On Tuesday, 138 scholars from 43 states and the District of Columbia — including the Center’s Executive Director Ted Mermin — sent a letter to Congress urging it to use the Congressional Review Act (CRA) to overturn the Office of the Comptroller of the Currency’s (OCC’s) final rule on National Banks and Federal Savings Associations as Lenders, known as also the “true lender” rule.
In the letter, the scholars explain how the so-called “true lender” rule displaces state interest rate caps: “The Rule usurps the critical role of states in limiting the interest charged to their citizens by nonbank lenders—a role that states have held since the founding of this country.”

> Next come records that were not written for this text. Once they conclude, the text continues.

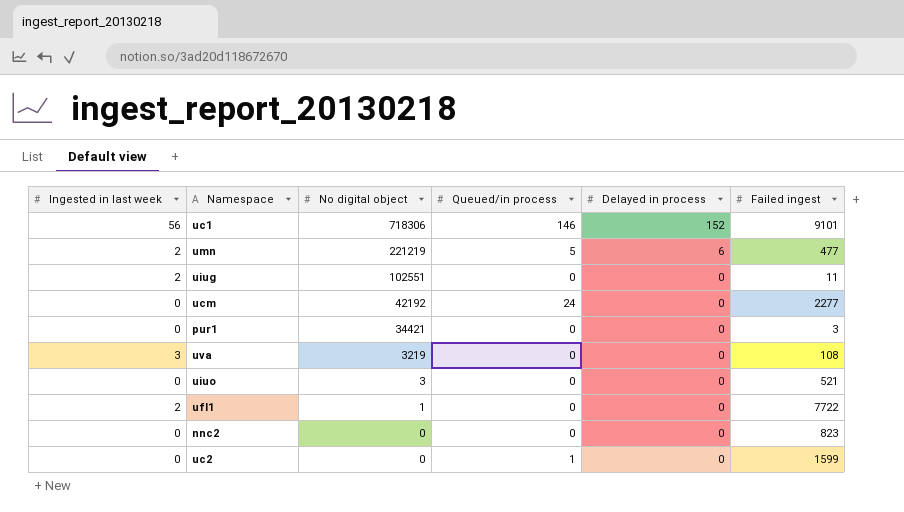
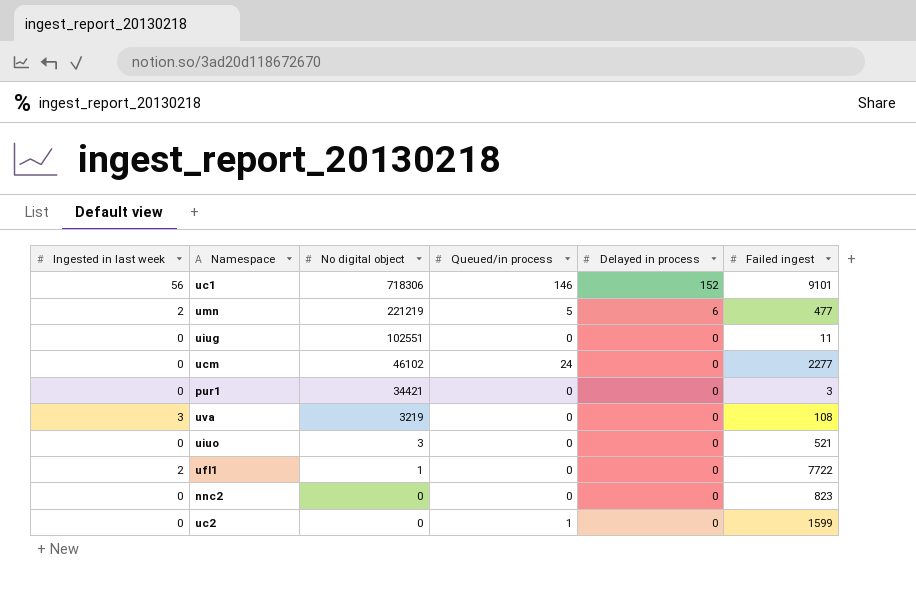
uiug | Ingested in last week: 2 -> 0
ucm | No digital object: 42192 -> 46102

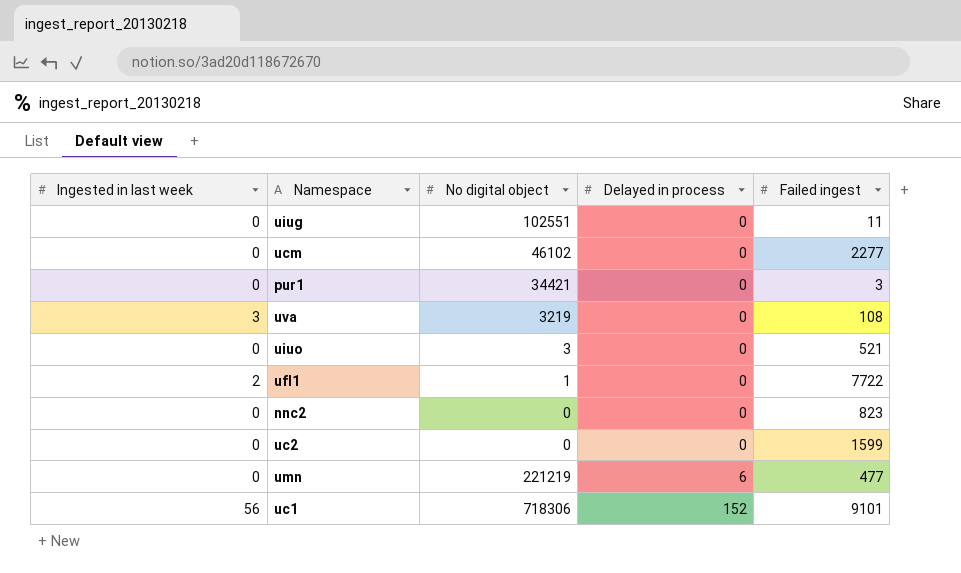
row order: No digital object descending -> Delayed in process ascending
column Queued/in process | position: 4 -> none
umn | Ingested in last week: 2 -> 0

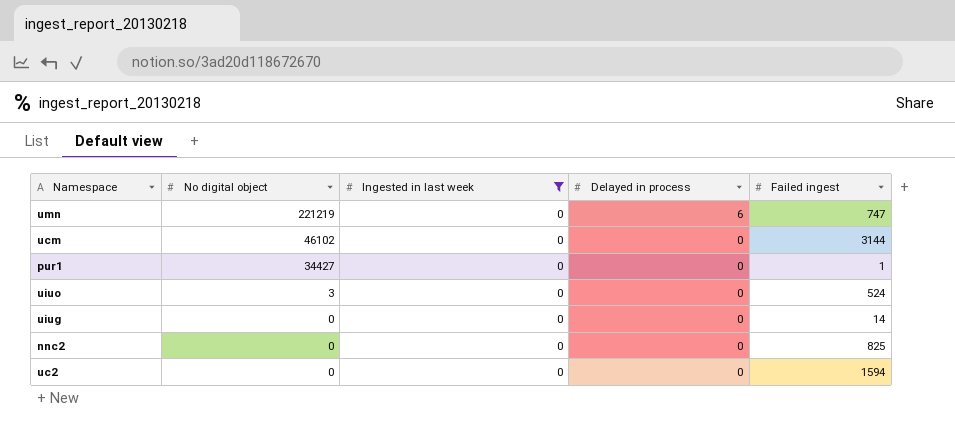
filter: none -> Ingested in last week = 0
row order: Delayed in process ascending -> No digital object descending
column Ingested in last week | position: 1 -> 3
umn | Failed ingest: 477 -> 747
ucm | Failed ingest: 2277 -> 3144
pur1 | No digital object: 34421 -> 34427
pur1 | Failed ingest: 3 -> 1
uiuo | Failed ingest: 521 -> 524
uiug | No digital object: 102551 -> 0
uiug | Failed ingest: 11 -> 14
nnc2 | Failed ingest: 823 -> 825
uc2 | Failed ingest: 1599 -> 1594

The scholars highlight the fact that all of the original 13 states had usury laws, as do 45 states currently – and that attempts to evade usury laws are as old as the laws themselves. The “true lender” doctrine addresses evasions where payday lenders and other high-cost lenders form “superficial arrangements with banks, put the bank’s name as a lender on the loan agreement, and use the bank as the nominal originator of the loan” in order to take advantage of the lack of state interest rate limits that apply to national banks. Thus, “these high-cost lenders tried to charge borrowers interest rates that were otherwise illegal if the lender made the loan itself.”
Courts have relied on the longstanding anti-evasion doctrine to determine if the “true lender” is a state-regulated lender covered by state usury laws. The scholars criticize the OCC for “rejecting this overwhelming history that courts can ignore contrivances and search instead for the truth in order to prevent evasions of usury laws … The result of the OCC Rule will be to strip states of their agency in regulating usurious lending by nonbanks to their citizens. Over 200 years of legal precedent from states and the U.S. Supreme Court will be eliminated by this ill-conceived and overreaching Rule.”
Congress is considering whether to overturn the OCC rule.